Only thing I’m proposing is that “hallucination” is a horrid counterproductive metaphor, if one is wanting a better understanding of the body/mind “problem”.

I’ve never done that! I’m simply stating “perceptions” fall within our mindscape.

The problem is you’re coming at it from the Abrahamic, it’s all about me, mindset that has infused and dominated western thinking and religion since forever.

I’m coming at this from the perspective of someone who has internalized the reality that I am an evolved biological organism. What makes us so unique is that we can learn, remember, reflect upon our lives, our selves, the world in general. So we wound up with this amazing brain.

Biology (and evolution) created this body that creates this mind of mine.
And this mind is something else altogether from the biological matter that creates it, think of a spinning dynamo producing the sparks and currents of electricity. I think that’s an apt analogy.

Do you see how hallucination doesn’t have any room in this conception? We perceive the best we can given skills we have. Calculation aren’t hallucinations.

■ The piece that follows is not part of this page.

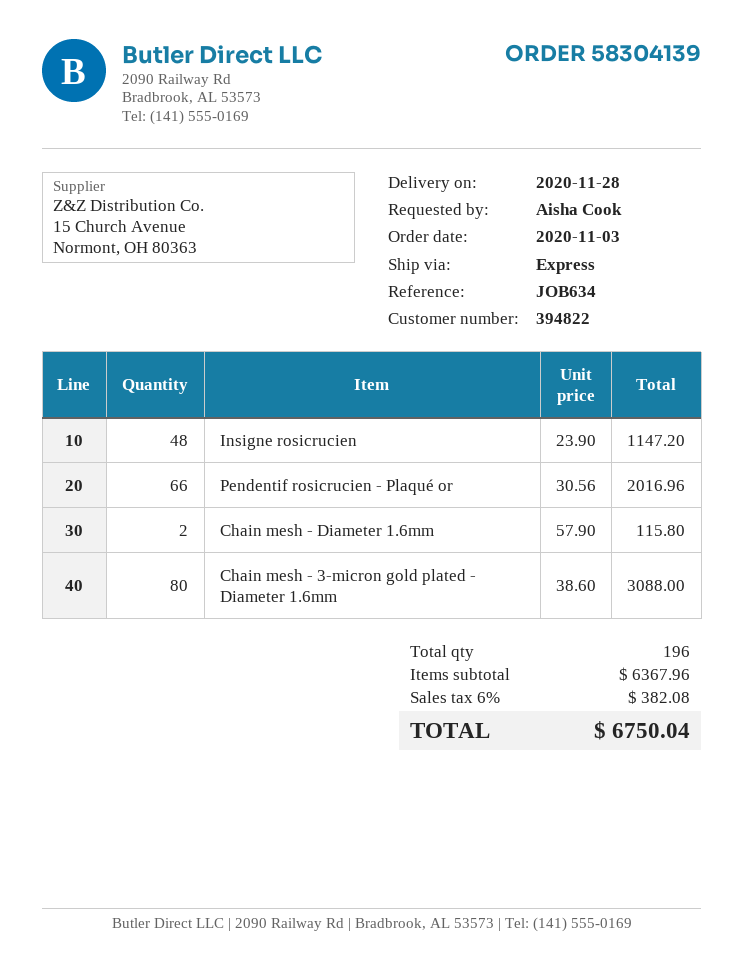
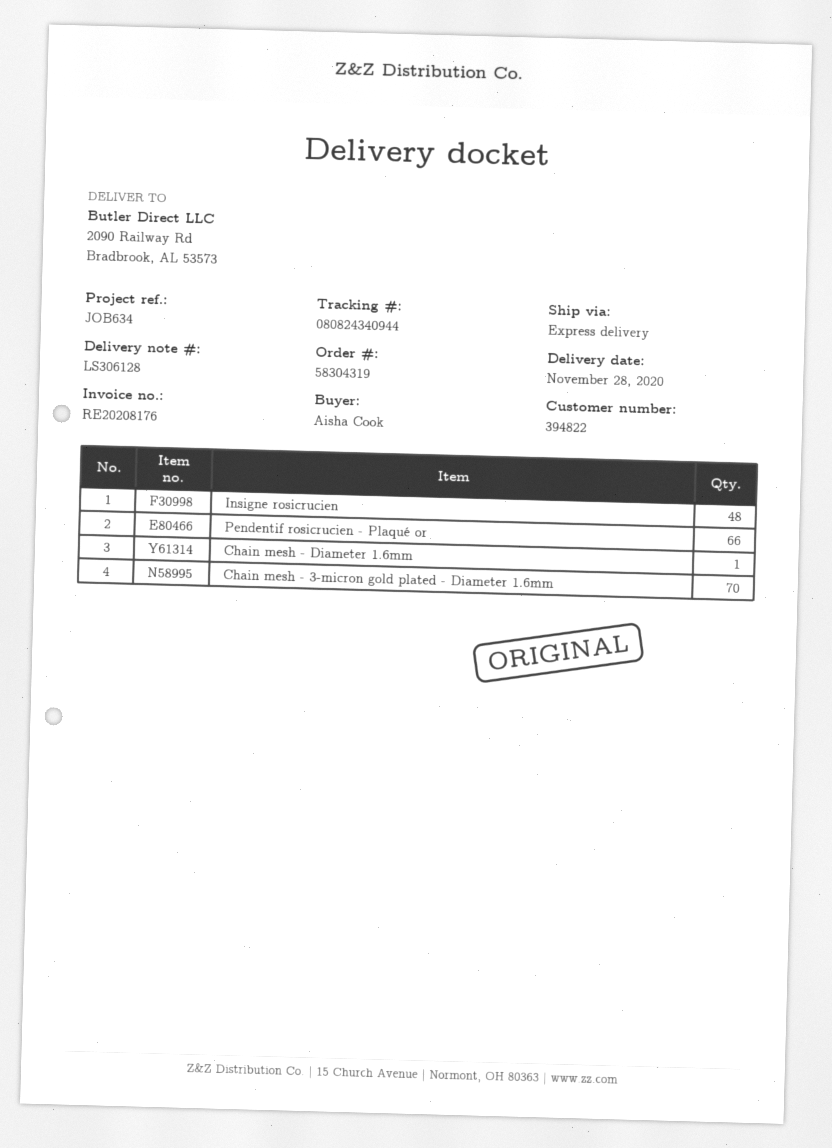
order number: 58304139 -> 58304319
Chain mesh - Diameter 1.6mm: 2 -> 1
Chain mesh - 3-micron gold plated - Diameter 1.6mm: 80 -> 70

The key point is that each of us biological creatures perceives our own unique slice of the same steadfast self-consistent reality. (This is where Ed Yong is very helpful.).

The implication of your words is that everything within the mind should be classified as a glorified hallucination. That works fine for the Abrahamic Mindset with its tradition that the only thing that matters is our mind, and ideas, and that our bodies are little more than appendages. Which I believe is the root of so much current confusion and dysfunction.

But it doesn’t work when you realize your biological body is a honed organism that’s been taking care of itself since the dawn of time - and that it’s your body/brain interacting with the environment that creates your mind. Until the dynamo of your body ceases, then the mind ceases. However dissatisfying it might be for our insecurities.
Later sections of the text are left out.